Take lobbyist Steve Silverman, who represents development interests. A former member of the Montgomery County Council, Silverman questions why businesses should carry a Fairfax County-style tax burden while, he claims, “the jury is out on what the BRT system will ultimately look like and who's going to pay for it.”

Silverman said the business community supported both the Intercounty Connector (a freeway project) and the Purple Line, but argues that there isn’t enough scrutiny of Elrich’s BRT ambitions.

“No one is stepping back to take a look at whether all of the routes that are planned are necessary,” Silverman said. “For example, there's supposed to be a BRT on Rockville Pike. It parallels the Metro, so what is the purpose of the BRT on Rockville Pike if there's already a transit option?”

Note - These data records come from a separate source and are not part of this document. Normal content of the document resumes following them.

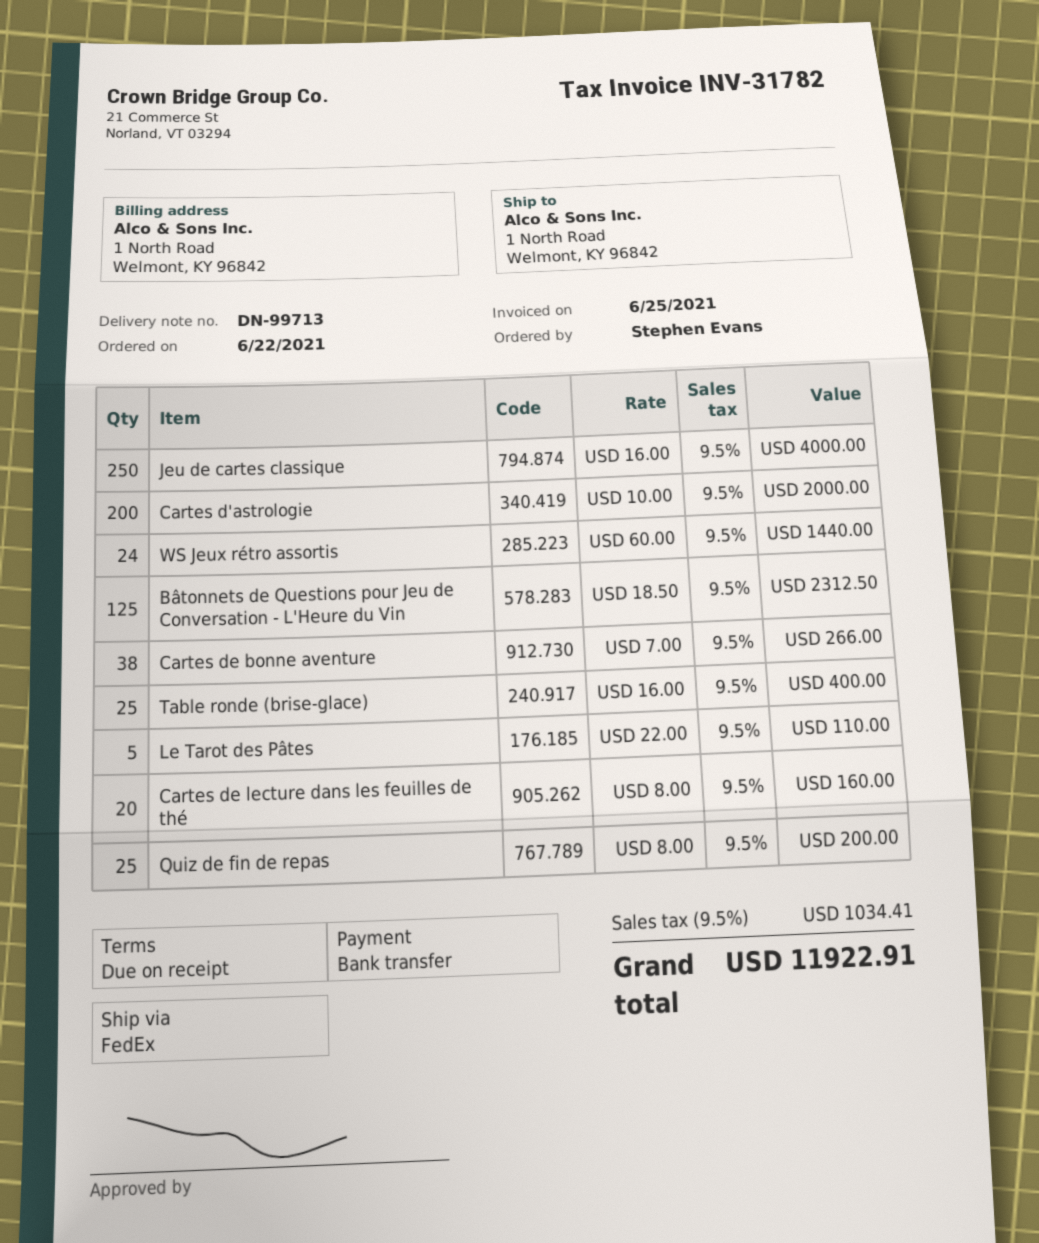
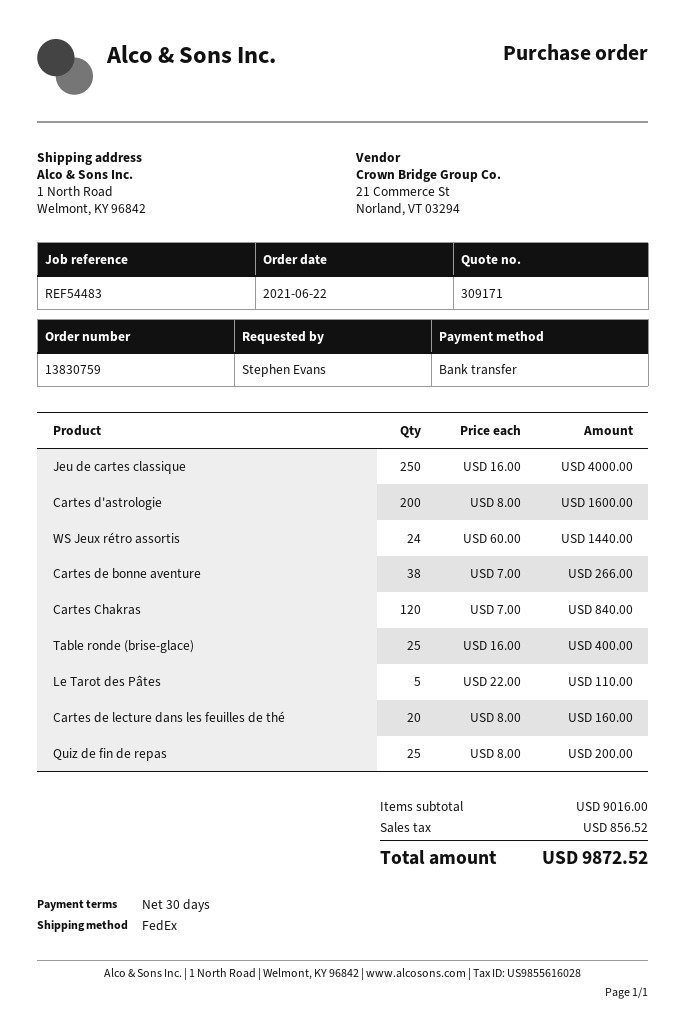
payment terms: on receipt -> 30 days
Cartes d'astrologie: 200 x 10.00 = 2000.00 -> 200 x 8.00 = 1600.00
Bâtonnets de Questions pour Jeu de Conversation - L'Heure du Vin: 125 x 18.50 = 2312.50 -> none
Cartes Chakras: none -> 120 x 7.00 = 840.00
tax: 1034.41 -> 856.52
total: 11922.91 -> 9872.52

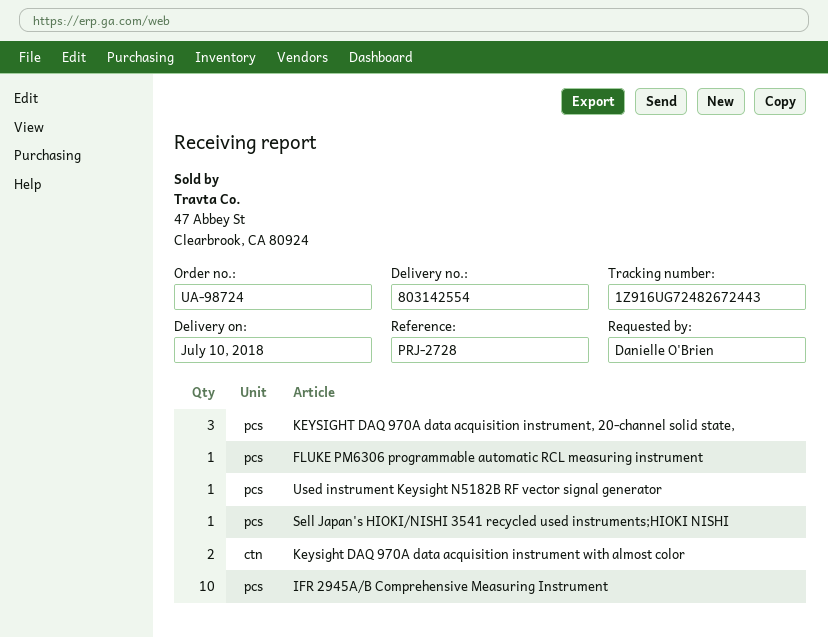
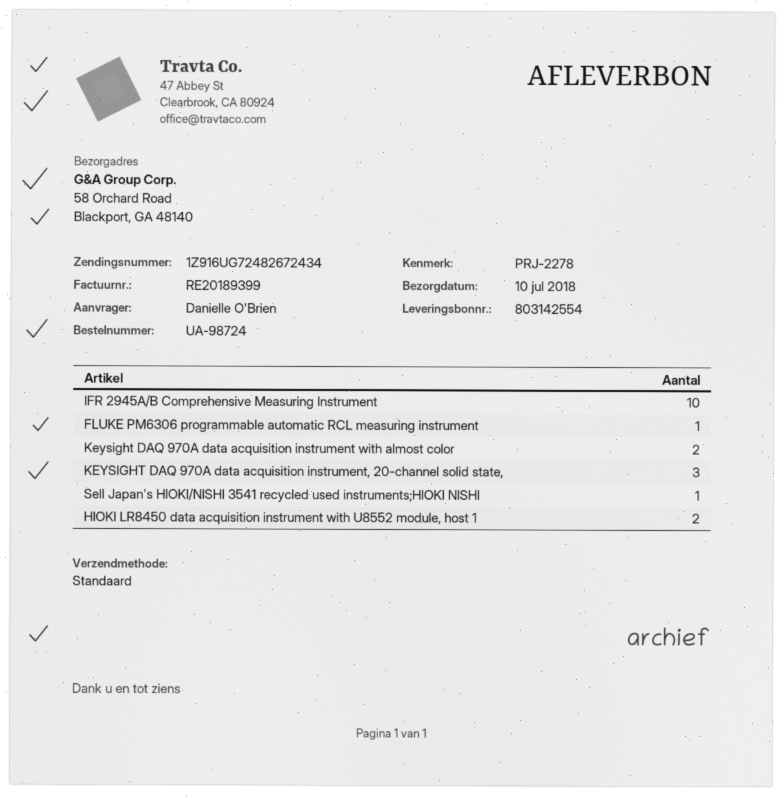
reference: PRJ-2728 -> PRJ-2278
tracking number: 1Z916UG72482672443 -> 1Z916UG72482672434
Used instrument Keysight N5182B RF vector signal generator: 1 -> none
HIOKI LR8450 data acquisition instrument with U8552 module, host 1: none -> 2

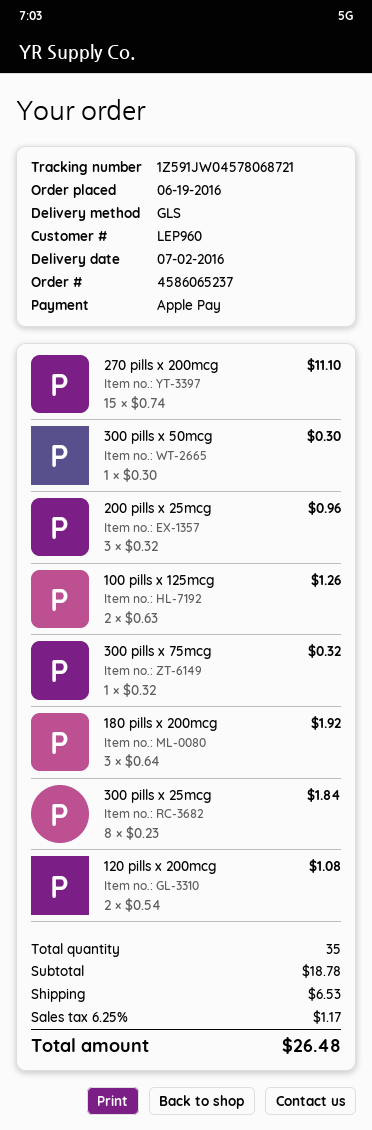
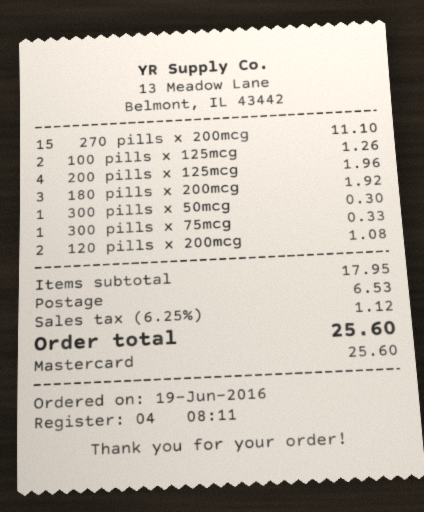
payment method: Apple Pay -> Mastercard
200 pills x 25mcg: 3 for 0.96 -> none
300 pills x 75mcg: 1 for 0.32 -> 1 for 0.33
300 pills x 25mcg: 8 for 1.84 -> none
200 pills x 125mcg: none -> 4 for 1.96
subtotal: 18.78 -> 17.95
tax: 6.25% = 1.17 -> 6.25% = 1.12
total: 26.48 -> 25.60

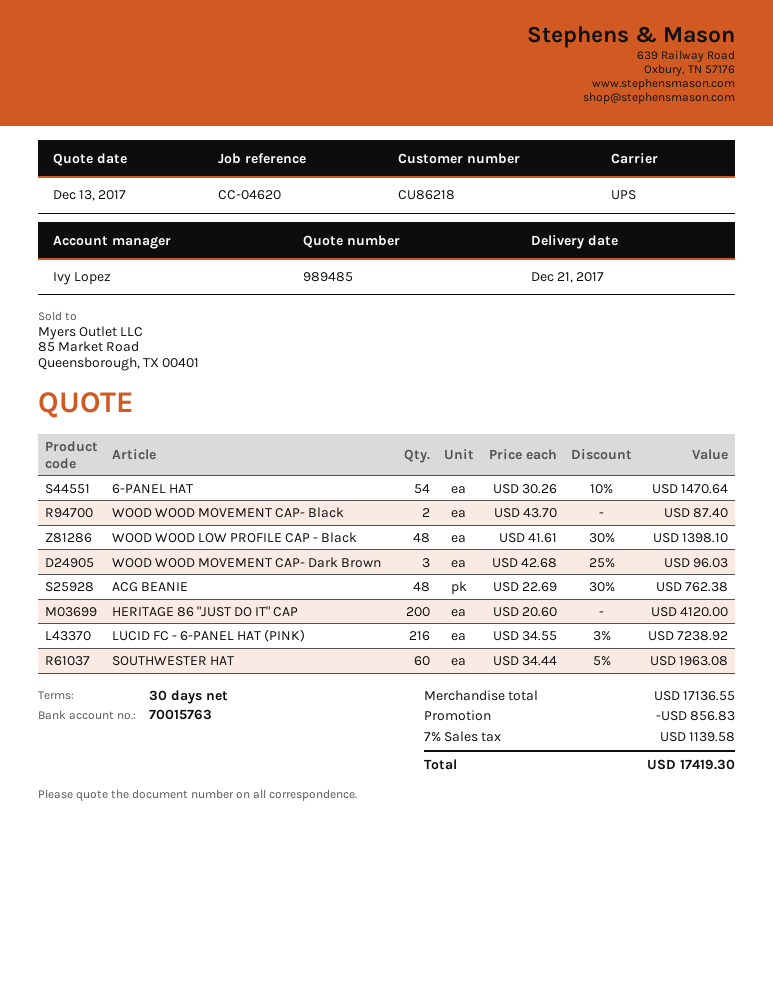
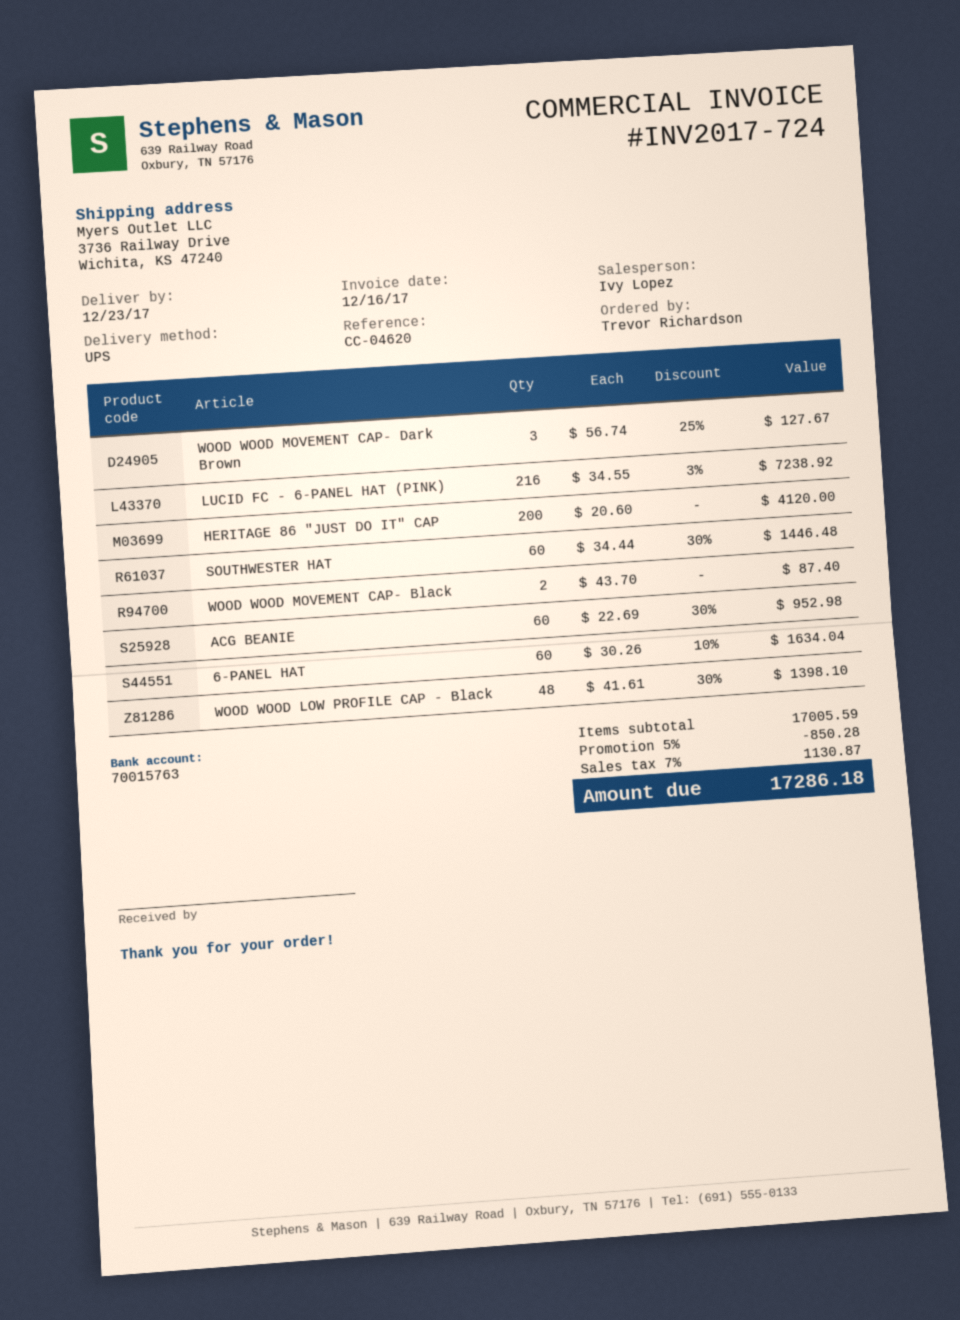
delivery date: 2017-12-21 -> 2017-12-23
6-PANEL HAT: 54 x 30.26 - 10% = 1470.64 -> 60 x 30.26 - 10% = 1634.04
WOOD WOOD MOVEMENT CAP- Dark Brown: 3 x 42.68 - 25% = 96.03 -> 3 x 56.74 - 25% = 127.67
ACG BEANIE: 48 x 22.69 - 30% = 762.38 -> 60 x 22.69 - 30% = 952.98
SOUTHWESTER HAT: 60 x 34.44 - 5% = 1963.08 -> 60 x 34.44 - 30% = 1446.48
subtotal: 17136.55 -> 17005.59
discount: 856.83 -> 850.28
tax: 7% = 1139.58 -> 7% = 1130.87
total: 17419.30 -> 17286.18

He claimed that a lot of county residents aren’t interested in the plan as it stands.

“Folks who live up in Germantown are more interested in understanding whether there is a transit line that will serve them, or frankly, another lane or two on [I-270],” Silverman said. “The business community has always supported and will continue to support transportation infrastructure, but it has to be something that people agree should be done. And that conversation has not taken place.”

Conklin said that the county has engaged in general education and outreach on BRT since 2015 and that the plan has enjoyed support from elected officials and the public. But, Conklin added, “that doesn't mean that they're all going to be supportive all the time. … That doesn't mean that there aren't folks who still feel we need more investment in road capacity.”

So how do governments make the case for BRT? To an extent, Elrich believes that a good product will sell itself, saying that BRT has worked everywhere it’s been done. On Montgomery County’s existing BRT line, engineers intentionally built bus stops that communities would value as civic architecture and that the buses themselves stand out from the rest of the fleet.

Elrich has even bigger visions of single-driver, five-vehicle-long bus platoons on the county’s five planned trunk lines. But first comes opening day. Pre-empting anxieties about leveraging corporate taxes to get to the finish line, Elrich insisted, “We're not going to be the highest taxed [municipality], Virginia is well ahead of us. Don't worry about it because we're not building a subway system, we'll never have to go as high as Virginia went.”

As for getting to that point, Elrich said, “[That] is where a little political courage is needed.”